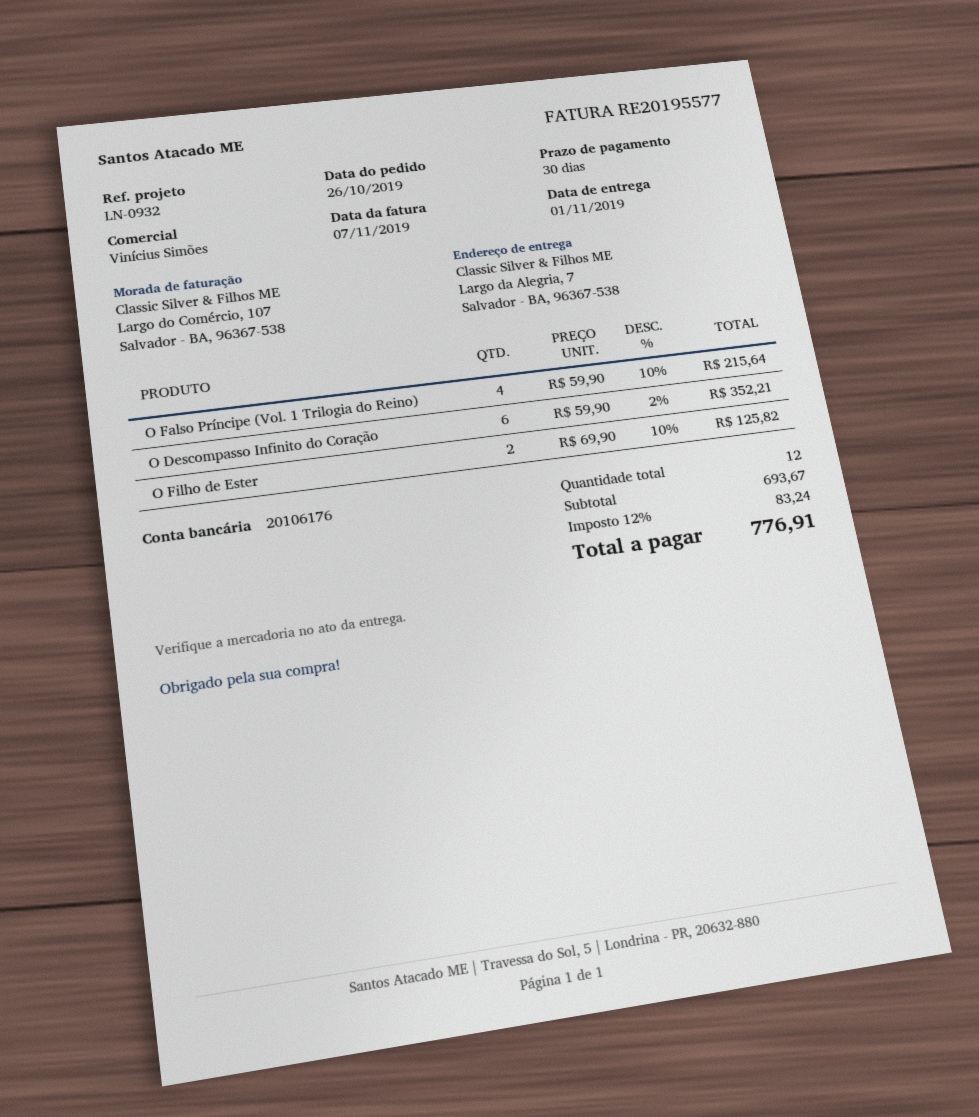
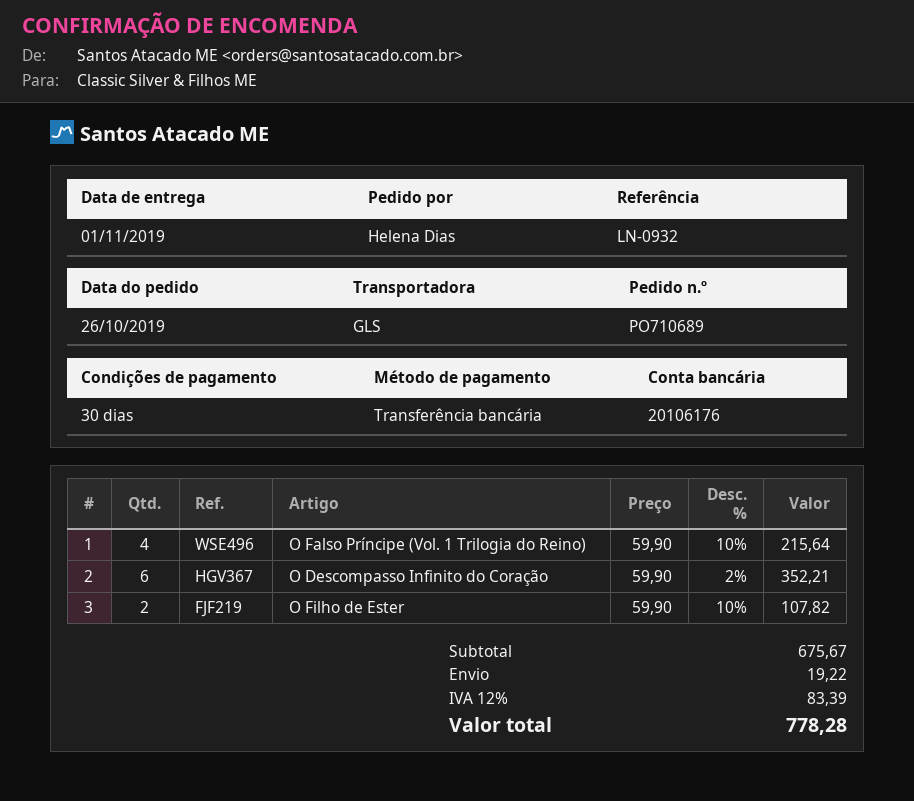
O Filho de Ester: 2 x 69.90 - 10% = 125.82 -> 2 x 59.90 - 10% = 107.82
subtotal: 693.67 -> 675.67
shipping: none -> 19.22
tax: 12% = 83.24 -> 12% = 83.39
total: 776.91 -> 778.28

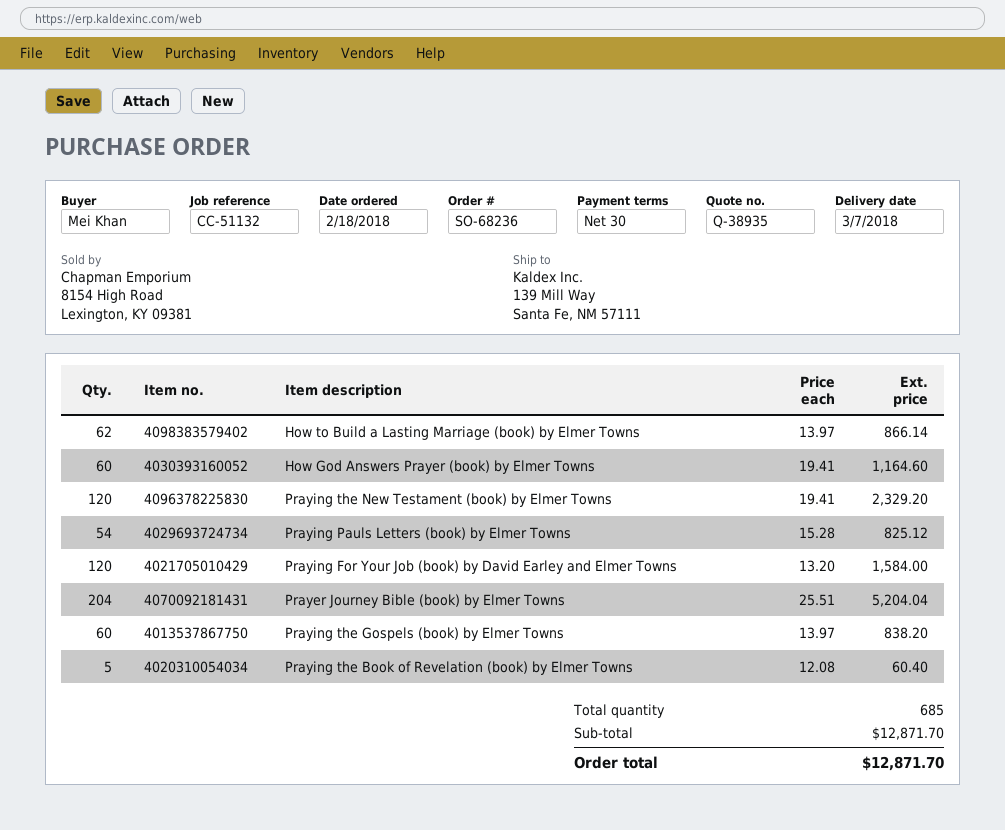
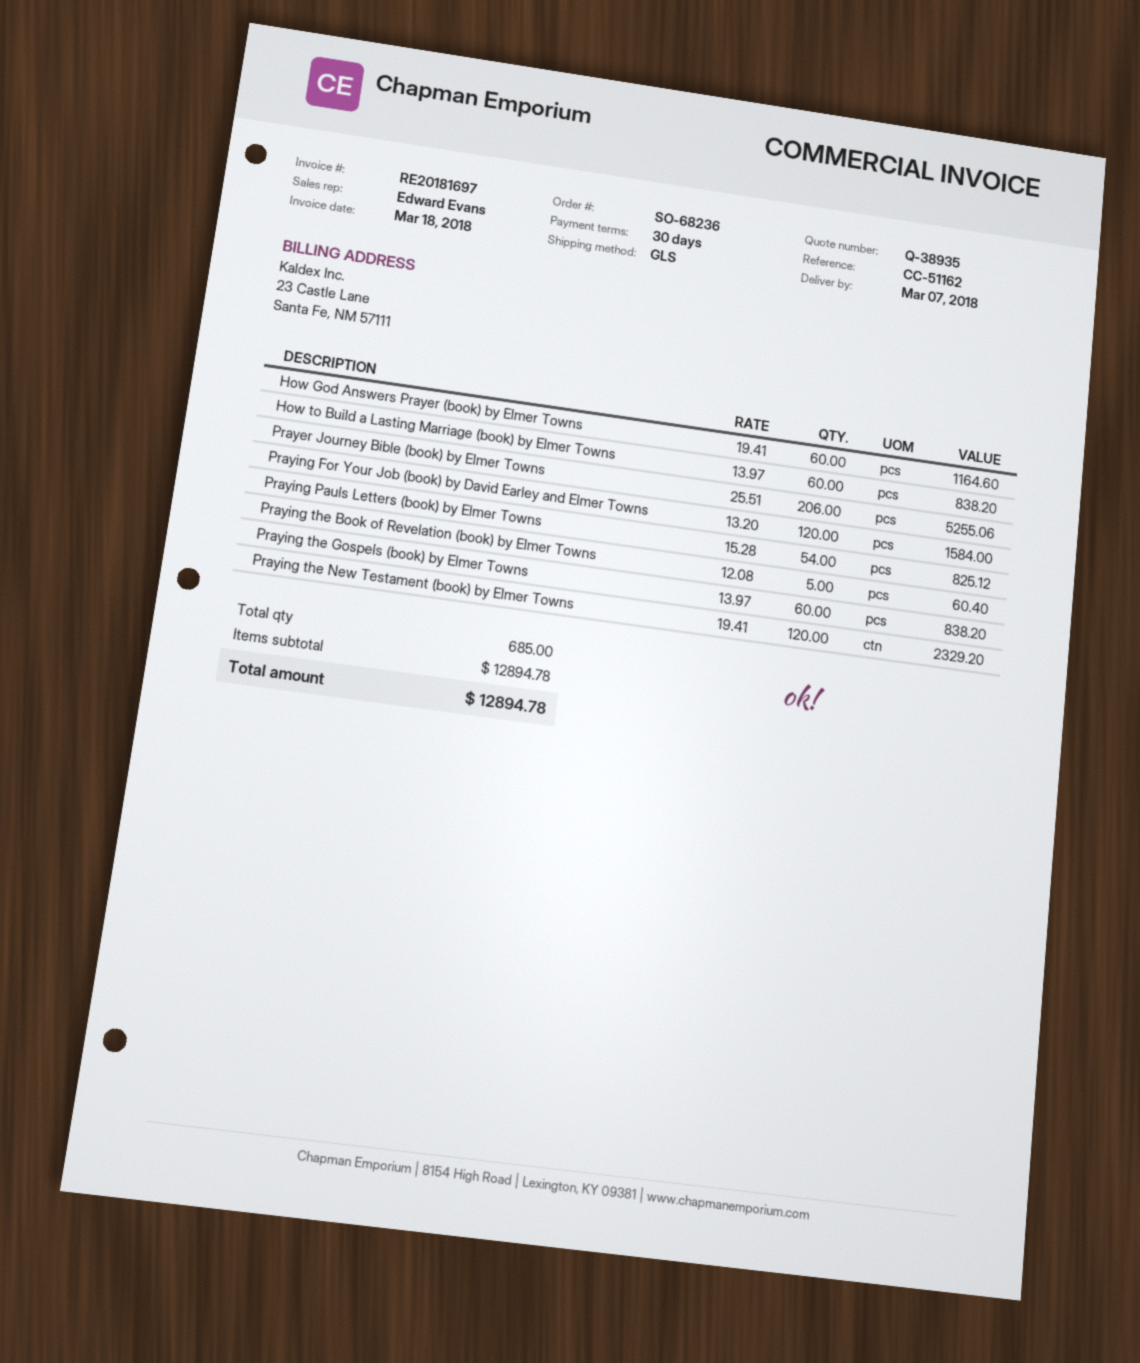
reference: CC-51132 -> CC-51162
How to Build a Lasting Marriage (book) by Elmer Towns: 62 x 13.97 = 866.14 -> 60 x 13.97 = 838.20
Prayer Journey Bible (book) by Elmer Towns: 204 x 25.51 = 5204.04 -> 206 x 25.51 = 5255.06
subtotal: 12871.70 -> 12894.78
total: 12871.70 -> 12894.78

━━━━━━━━━━

• **Problem**
Copy nothing but the lines above from the one with "subtotal: 693.67 -> 675.67" through the end of the material, word for word, and drop the pictures.

• **Exercise result**
subtotal: 693.67 -> 675.67
shipping: none -> 19.22
tax: 12% = 83.24 -> 12% = 83.39
total: 776.91 -> 778.28

reference: CC-51132 -> CC-51162
How to Build a Lasting Marriage (book) by Elmer Towns: 62 x 13.97 = 866.14 -> 60 x 13.97 = 838.20
Prayer Journey Bible (book) by Elmer Towns: 204 x 25.51 = 5204.04 -> 206 x 25.51 = 5255.06
subtotal: 12871.70 -> 12894.78
total: 12871.70 -> 12894.78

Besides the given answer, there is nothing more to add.